2. Mgr Denis Jachiet affirme sur RND : « Croire que parce qu’on prie, on ne doit pas prendre des mesures d’hygiène, c’est une mauvaise compréhension de que le Seigneur nous demande. » Pourquoi la foi contredirait-elle la prudence, indexée au rang des vertus cardinales ? C’est comme laisser son bébé sans surveillance dans sa baignoire en pensant que son ange gardien va l’empêcher de se noyer (c’est l’une des scènes du film Les Éblouis épinglant les dérives d’une communauté charismatique).
3. Nul ne souhaite que les églises soient désertées. Néanmoins, certains le comprennent ainsi, comme Mgr Pascal Rolland, évêque de Belley-Ars : « Alors que les moyens sanitaires n’étaient pas ceux d’aujourd’hui, dit-il, les populations chrétiennes se sont illustrées par des démarches de prière collective, ainsi que par le secours aux malades, l’assistance aux mourants et la sépulture des défunts. Bref, les disciples du Christ ne se sont ni détournés de Dieu ni dérobés au semblable. Bien au contraire ! » Assimiler des mesures de précaution à une dérobade relève du malentendu, au sens strict du mot.

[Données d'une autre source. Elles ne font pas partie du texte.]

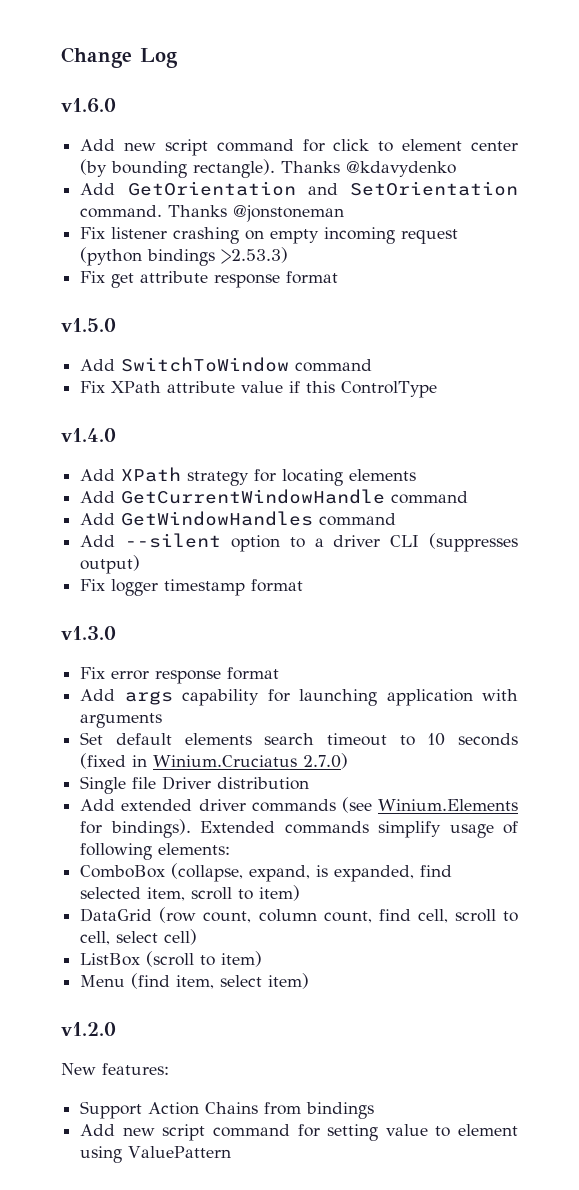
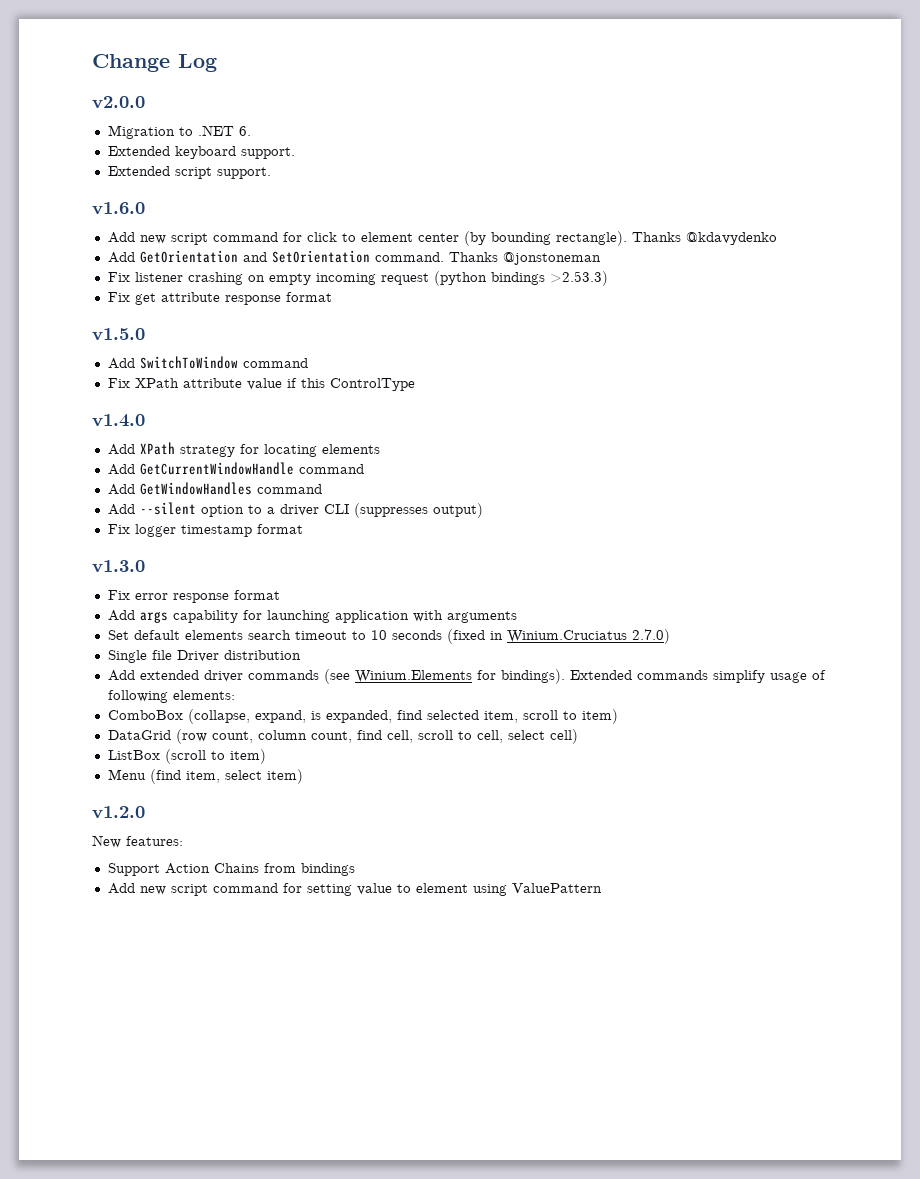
+ v2.0.0
+ Migration to .NET 6.
+ Extended keyboard support.
+ Extended script support.

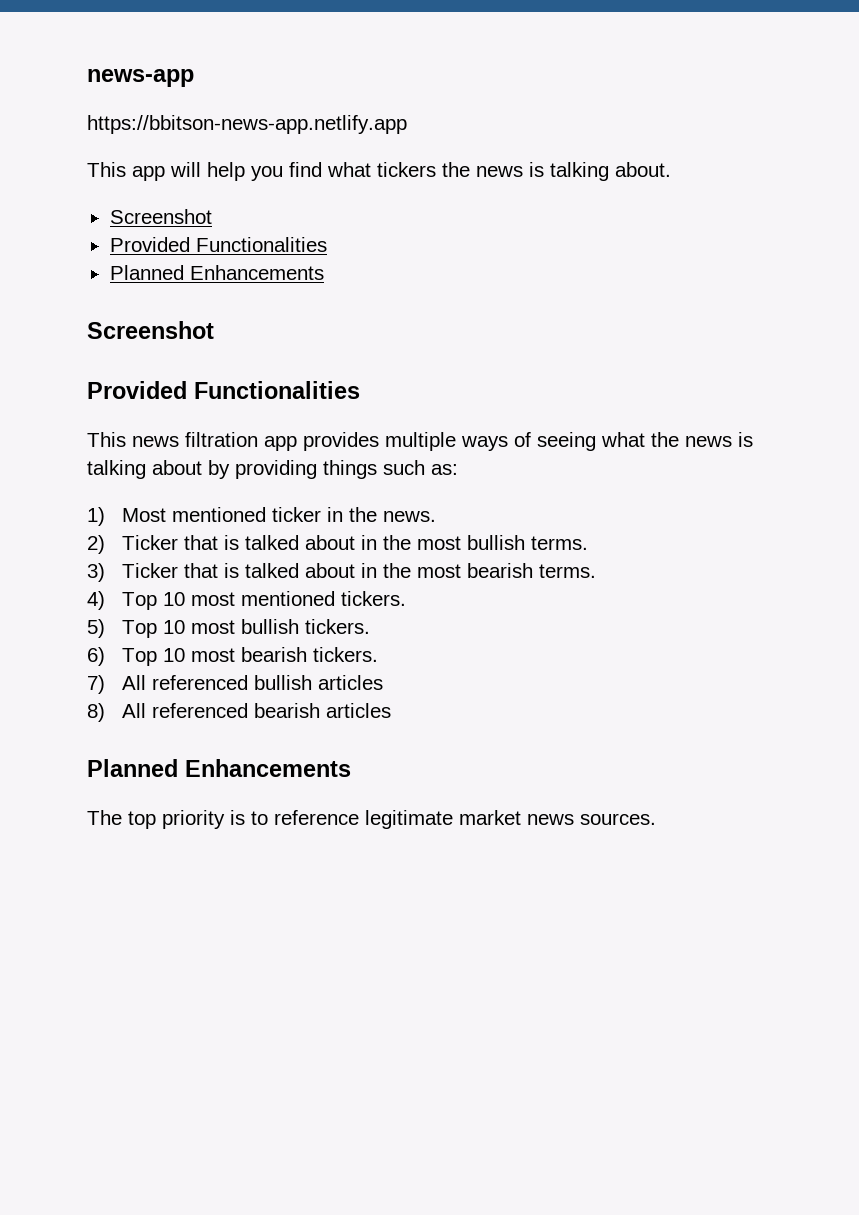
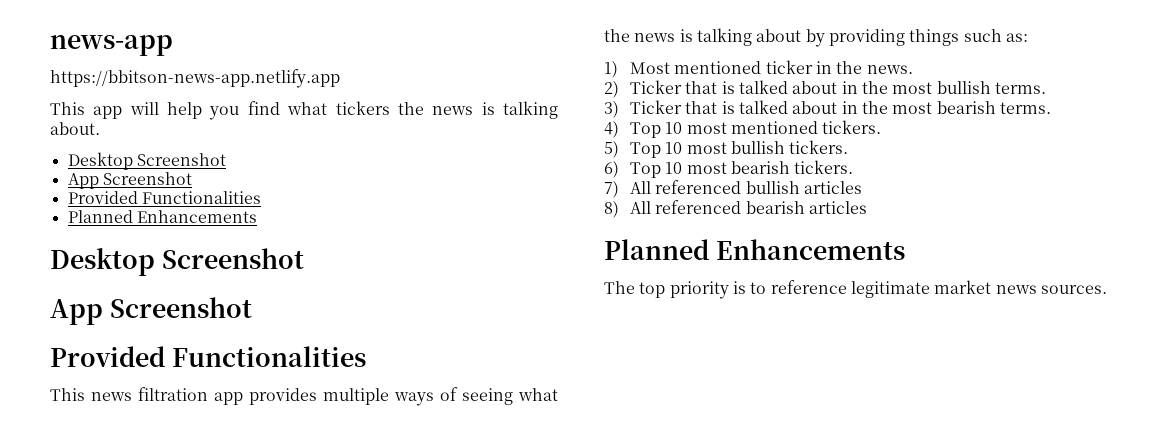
  This app will help you find what tickers the news is talking about.
- Screenshot
+ Desktop Screenshot
+ App Screenshot
  Provided Functionalities
  Planned Enhancements
- Screenshot
+ Desktop Screenshot
+ App Screenshot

Il n’empêche. Si malentendu il y a, ce n’est pas sans raisons (même si cela ne concerne pas tout le monde). On peut en distinguer trois :
1. Tout ce qui vient des media est rejeté. L’épidémie serait passée sous silence, nul doute que ceux qui se plaignent des directives ecclésiales les auraient applaudies.
2. La peur de disparaître l’emporte sur tout. Les migrants lâchés par la Turquie sont perçus comme une nuée de criquets venant ravager la culture occidentale. Dans l’Oise, cœur du domaine capétien, le culte musulman sera-t-il le seul à être célébré, par la faute de l’évêque ?
3. L’épidémie est une occasion de se montrer, pas de se cacher ni de se coucher. Un auditeur de RND : « Que craignent les chrétiens à se rassembler dans la maison de Dieu ? Bientôt les autorités vont interdire d’aller à Lourdes ! »
Existerait-il un clivage entre l’Église qui est dans le monde et l’Église qui n’est pas du monde ? S’il est absurde de les opposer, ces visions semblent commander des attitudes différentes. Les uns seraient enfin dépouillés des superstitions du paganisme chrétien qui priait publiquement pour avoir la pluie. Les seconds seraient toujours habités par une croyance irrationnelle et obtuse qui leur ferait traverser toutes les tempêtes de l’histoire. Et la République dans tout ça ? Elle le sait depuis Voltaire : à Lisbonne, Dieu n’était pas là.